In India, the new 9.7-inch iPad with WiFi will be sold at an even higher price of Rs 28,000 for 32GB of internal storage. The version with extended cellular connectivity will be available for Rs 38,600 with the Apple Pencil going out for Rs 7,600. The pricing surely hasn’t seen any improvement since Apple's previous generation iPads were priced at Rs 28,9000 and Rs 39,900 for the two different variants. Taking into account that a user has to incur additional costs for buying a keyboard accessory as well as a stylus, the whole idea that surrounds the new iPad as a cost-effective option sounds like a marketing campaign gone wrong. For a group of users from a specific region, it could be cost-efficient. For anyone outside the US, the new iPad is just the old 9.7 iPad with a minor spec bump that’ll probably give you a better performance. It has the exact same set of cameras, the same design, the same old Touch ID authentication and might probably last you as much as the last iPad.
With an expensive piece of hardware like this, would schools in India ever get to use such computing work in their daily life? That remains a question since only a little fraction of the Indian schools have been upgraded to interactive learning classes that take children to a world beyond textbooks. On that note, Digital learning has indeed come a long way from being a luxury to increasing student attention and participation in addition to improving student familiarity and comfort in technology. The growing demand for improved learning techniques is something schools are waking up to and e-learning has a potential to be the next big social thing in India. With the increasing penetration of the internet, India is in an advantageous state where it can grow and infuse technology into the field of education. However, the targeted approach of allowing digitization improve education doesn’t see much future for the latest iPad as the ecosystem is still in its infancy to go out and try something that will set it back by tens of thousands of dollars.
Apple may be pushing its tablet device for the education sector to take on Google’s Chromebooks but from the looks of it, it doesn’t seem to matter. In markets like India, the new iPad is nothing more than a new version of the older iPad and it certainly doesn’t earn the cheapest iPad tag, not by a long margin. It could possibly be the more expensive than last year’s unit simply cause you’re buying its accessories for a heftier price. Moreover, their competition which happens to be Chromebooks, are easy to set up and maintain because all data is stored in the cloud and a student can log in to their Google account to access their data from any other device. Google even rolled out its first Chrome OS tablet with the release of the Acer Chromebook Tab 10 yesterday which clearly looks like a deliberate move from the Mountain View giant to target the potential iPad 2018 audience who are also looking for a cheaper alternative.
Apple plans to sell the 2018 iPad in the coming weeks in more than 25 countries but customers in Asia including India will have to wait until next month to get a hold of the newest Apple tablet. Barring the traditional hardware specifications, Apple has showcased the new iPad with new versions of iWork elements like Pages, Keynote, and Numbers which will be pre-loaded with every purchase of the device.

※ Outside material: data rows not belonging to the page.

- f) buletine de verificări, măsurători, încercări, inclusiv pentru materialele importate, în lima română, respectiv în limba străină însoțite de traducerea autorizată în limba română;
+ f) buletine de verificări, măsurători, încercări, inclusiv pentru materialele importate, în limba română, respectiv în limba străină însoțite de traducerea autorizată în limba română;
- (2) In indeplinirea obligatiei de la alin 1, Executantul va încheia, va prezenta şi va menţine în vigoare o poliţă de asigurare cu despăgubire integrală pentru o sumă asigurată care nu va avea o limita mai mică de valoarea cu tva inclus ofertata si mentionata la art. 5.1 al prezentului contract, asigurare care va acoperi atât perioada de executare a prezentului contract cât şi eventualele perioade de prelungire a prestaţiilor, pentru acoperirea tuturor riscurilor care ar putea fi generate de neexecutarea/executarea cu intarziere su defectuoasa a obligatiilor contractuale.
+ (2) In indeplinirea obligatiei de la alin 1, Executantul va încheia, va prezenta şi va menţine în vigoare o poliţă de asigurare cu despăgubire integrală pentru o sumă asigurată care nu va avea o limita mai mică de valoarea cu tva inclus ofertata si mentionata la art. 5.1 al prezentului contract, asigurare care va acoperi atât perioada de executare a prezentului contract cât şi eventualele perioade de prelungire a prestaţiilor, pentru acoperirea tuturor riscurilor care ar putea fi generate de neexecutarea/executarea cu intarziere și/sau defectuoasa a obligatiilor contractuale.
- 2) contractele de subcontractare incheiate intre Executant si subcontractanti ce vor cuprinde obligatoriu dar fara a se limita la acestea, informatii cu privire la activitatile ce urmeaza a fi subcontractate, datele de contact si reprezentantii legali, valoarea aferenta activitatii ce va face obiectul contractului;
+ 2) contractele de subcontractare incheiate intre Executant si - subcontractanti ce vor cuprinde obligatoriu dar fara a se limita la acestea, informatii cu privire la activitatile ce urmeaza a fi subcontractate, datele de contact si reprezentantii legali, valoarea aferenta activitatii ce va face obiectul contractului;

The Cupertino company has also revealed plans to teach drawing, music and filmmaking lessons as part of the 'Everyone Can Create' campaign for educators. There’s a new Schoolwork app for teachers to assigns work to students as a move to compete with Google’s Classroom. The company discussed plans to add augmented reality-based apps one of which named Froggipedia (demonstrated during the event) allows students dissect frogs with the help of an Apple Pencil. As part of its initial sale, Apple is giving students and teachers access to over 200GB of iCloud data which goes up from a mere 5GB of online storage.